--- DATASET ENTRIES Enclosed Below ---
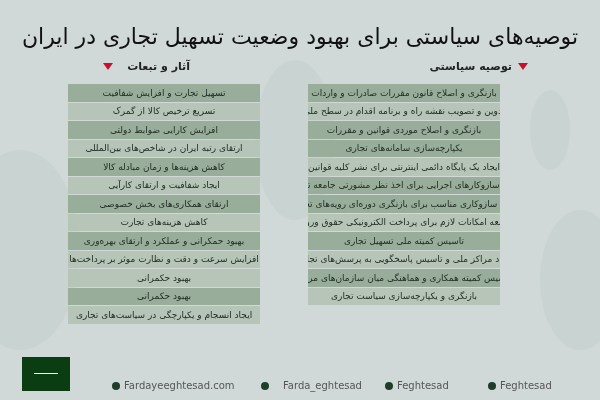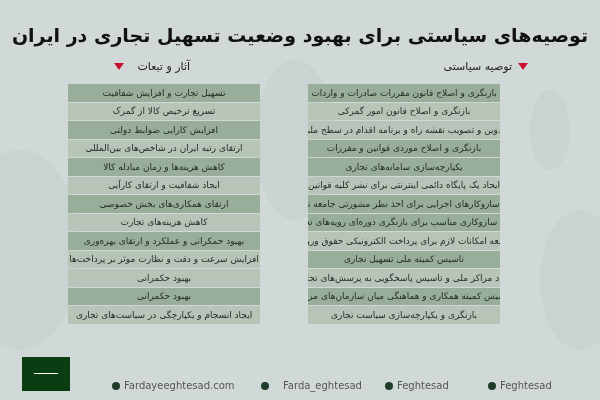--- a/index.html
+++ b/index.html
@@ -12,7 +12,7 @@
   .bg-shape { position:absolute; border-radius:50%; background:rgba(190,205,203,0.45); }
   .title {
     position:absolute; left:0; top:24px; width:600px; text-align:center;
-    font-size:19px; font-weight:bold; color:#111; direction:rtl;
+    font-size:22px; font-weight:normal; color:#111; direction:rtl;
   }
   .col-head {
     position:absolute; top:60px; direction:rtl; font-size:11px; font-weight:normal; color:#222;

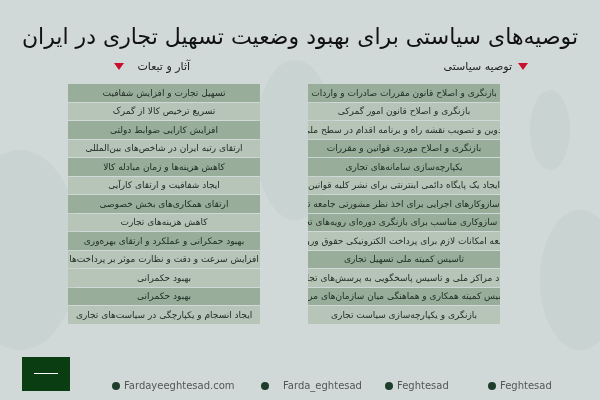--- a/index.html
+++ b/index.html
@@ -15,7 +15,7 @@
     font-size:22px; font-weight:normal; color:#111; direction:rtl;
   }
   .col-head {
-    position:absolute; top:60px; direction:rtl; font-size:11px; font-weight:normal; color:#222;
+    position:absolute; top:60px; direction:rtl; font-size:11px; font-weight:bold; color:#222;
     display:flex; align-items:center; gap:6px;
   }
   .tri { width:0; height:0; border-left:5px solid transparent; border-right:5px solid transparent; border-top:7px solid #c8102e; display:inline-block; }

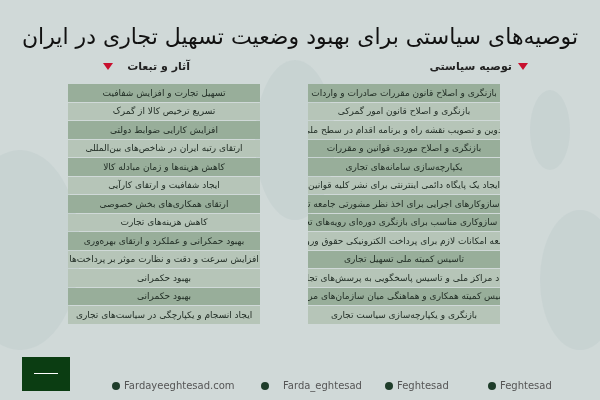--- a/index.html
+++ b/index.html
@@ -56,7 +56,6 @@
 
 <div class="col" style="left:308px;">
   <div class="row dark">بازنگری و اصلاح قانون مقررات صادرات و واردات</div>
-  <div class="row light">بازنگری و اصلاح قانون امور گمرکی</div>
   <div class="row light">تدوین و تصویب نقشه راه و برنامه اقدام در سطح ملی</div>
   <div class="row dark">بازنگری و اصلاح موردی قوانین و مقررات</div>
   <div class="row dark">یکپارچه‌سازی سامانه‌های تجاری</div>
--- End of Enclosed DATASET ENTRIES ---
WORK ORDER =
Reading through the records above, report each line in which the string "اصلاح" is found.

TASK OUTPUT =
   <div class="row dark">بازنگری و اصلاح قانون مقررات صادرات و واردات</div>
-  <div class="row light">بازنگری و اصلاح قانون امور گمرکی</div>
   <div class="row dark">بازنگری و اصلاح موردی قوانین و مقررات</div>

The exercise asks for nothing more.